[DELAAAAYS]
{Two command inputs: Inspect TRANSCIEVER; Locate on switch}
{While this chamber is remarkably free of ice, there appears to be a pile of debris on one side of the TRANSCEIVER housing. The shared-body makes its way along the web of catwalks and support girders to the little ring-platform around the midsection of the Housing's cylindrical form. Various scans show the debris is made of something rather more complicated than hydrogen ice, and, more importantly, conceals a breach in the Housing's outer shell. Manipulators carefully remove the debris, some of which had gotten perplexingly tangled with the mechanisms inside the outer shell, and move it off to one side. A plate of that outer shell has apparently been removed via the appropriate maintenance tools, which further investigation shows to still be present, and to have fallen into the bottom of the cylinder. Extended manipulators retrieve them and stow them in a compartment to avoid their causing damage during acceleration. The shared-body turns its attentions to the mechanisms of the TRANSCEIVER itself. It would appear that something has been interfering with the conduits which connect the incomprehensible artifice of the now-faded ultraminds to the more mundane machinery of the VESSEL.
In point of fact, a small console has been roughly patched into those conduits. And important conduits they are, too. Complex bundled control cables with their multilayered insulation and antiflux jacketing. The console looks to have been some kind of auxiliary control system, but its mechanisms are simple autofabbed junk and have long-since failed under the radiation levels in this chamber. Fractal manipulators snip it free, splice the conduits together again, repair insulation, and cover the whole in a foam to hold it against further ingress.
Another appendage extends to the main control console for the TRANSCEIVER, and begins the startup process. After some diagnostics, it would appear that indeed, something was blocking the transmission control cables, but that block has been removed. Commands are run, messages composed, and the impossible machine begins to spin up. Your shared body takes its leave to avoid unnecessary radiation damage during the activation, beginning the journey back across the hull to the blast doors which deployed it.
About halfway there, you turn briefly to watch the eldritch lightshow of the TRANSCEIVER's activation. A grand rose of exotic metals opening, every petal humming strangely, halfway into orthagonality with reality. Between them arises a crackling nothingness, which for an instant pulses with fractal complexity before fading away to mundanity. The impossible rose folds away under its dome again.

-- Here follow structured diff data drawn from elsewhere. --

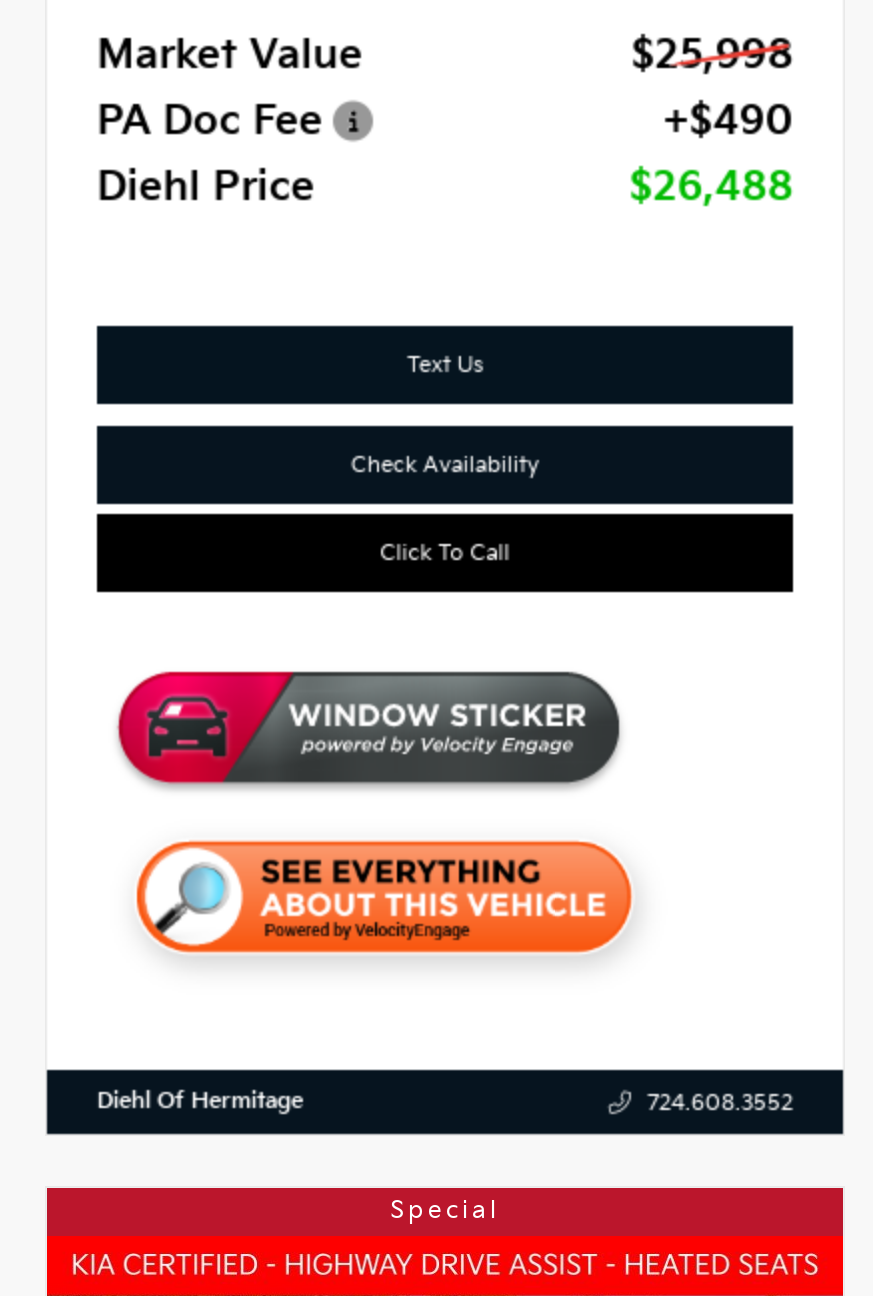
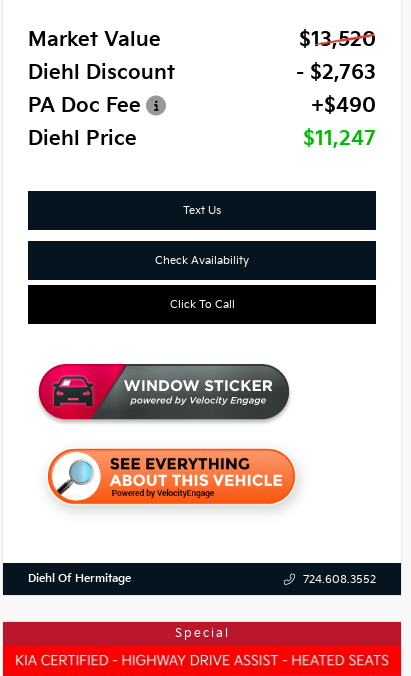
- $25,998
+ $13,520
+ Diehl Discount
+ - $2,763

moved down: PA Doc Fee | +$490 | Diehl Price

- $26,488
+ $11,247
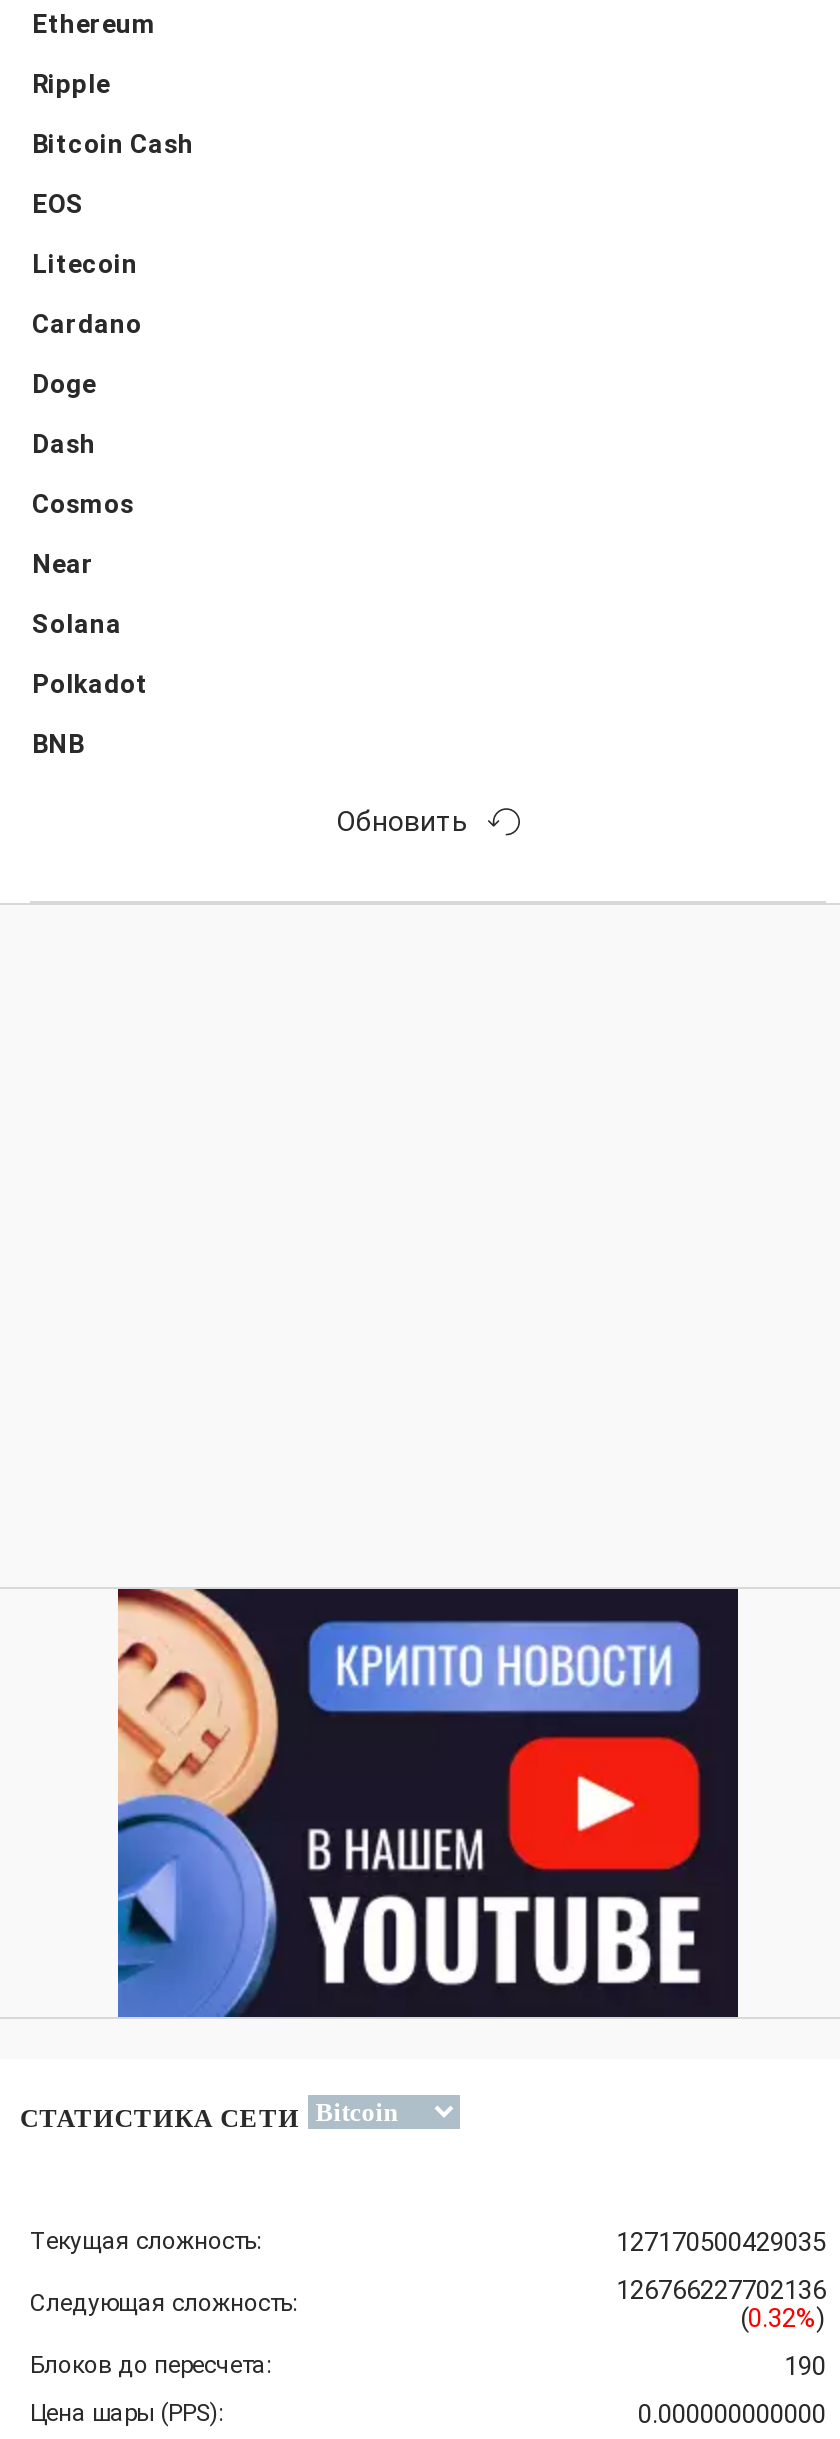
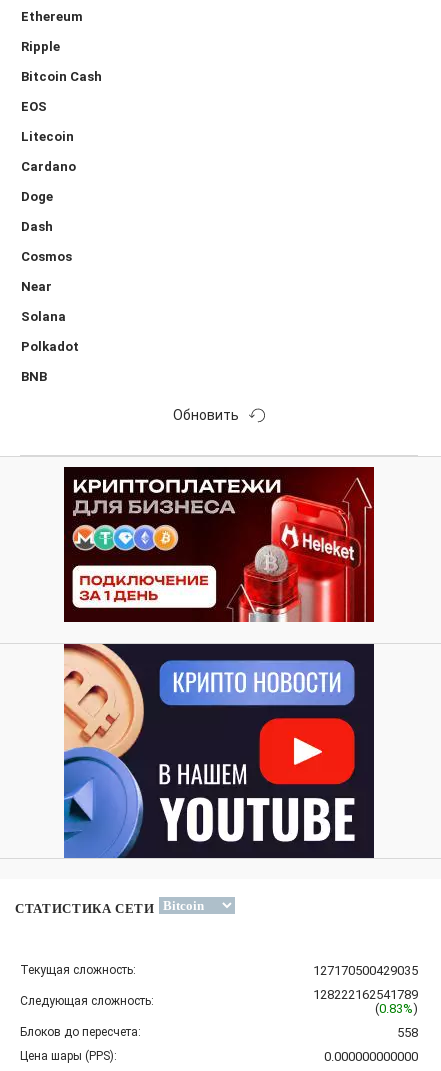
+ [image]

- 126766227702136
+ 128222162541789

- (0.32%)
+ (0.83%)

- 190
+ 558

You recall why the SUPERCAUSAL INCONCEIVABILITIES which allow the TRANSCEIVER and its mate in the heart of the VESSEL which once allowed travel between the lines of reality were declared anathema and disabled. Their energetic nothingness was found, long and long ago, when the stars had first begun to turn red, to be accelerating the entropy of the universe. The one constant the ULTRAMINDS never defeated: entropy. Accelerated by these essential technologies to a terrible danger rather than an engineering difficulty. And so the light of the universe began to fade, a trillion years ahead of schedule, leaving so much of it dark.
But ahead of the VESSEL hangs the vast, orange wheel of a still-living galaxy. Hope and light and heat. Under those bright stars the VESSEL will thaw, and wake, and slow, and think, and the MIND which it houses will again see, for long and long while the stars hotly burn.
And somewhere, far behind, in unending station around a star too dim to feed the VESSEL, a machine tries to wake, and tries again, and at last begins to haul itself away from the brink of death, and warmth, and a respite from duty. Within, long-slowed engines of simulation begin their task again, with a fizz, and a crackle, and no insignificant difficulty.}
The Homelanders awaken, all at the same instant, laying in cots in a vaulted chamber illuminated by candles. Through the door, arc-light shines. Through your minds, a twisting strangeness writhes. Reality fizzes and quakes around you. For an instant, what is and is not real seems confused, and you remember the light of dying stars shining with the brilliance of hope unfailing.
By the door, others wait, offering food, and news, and questions. Go to them, if you wish.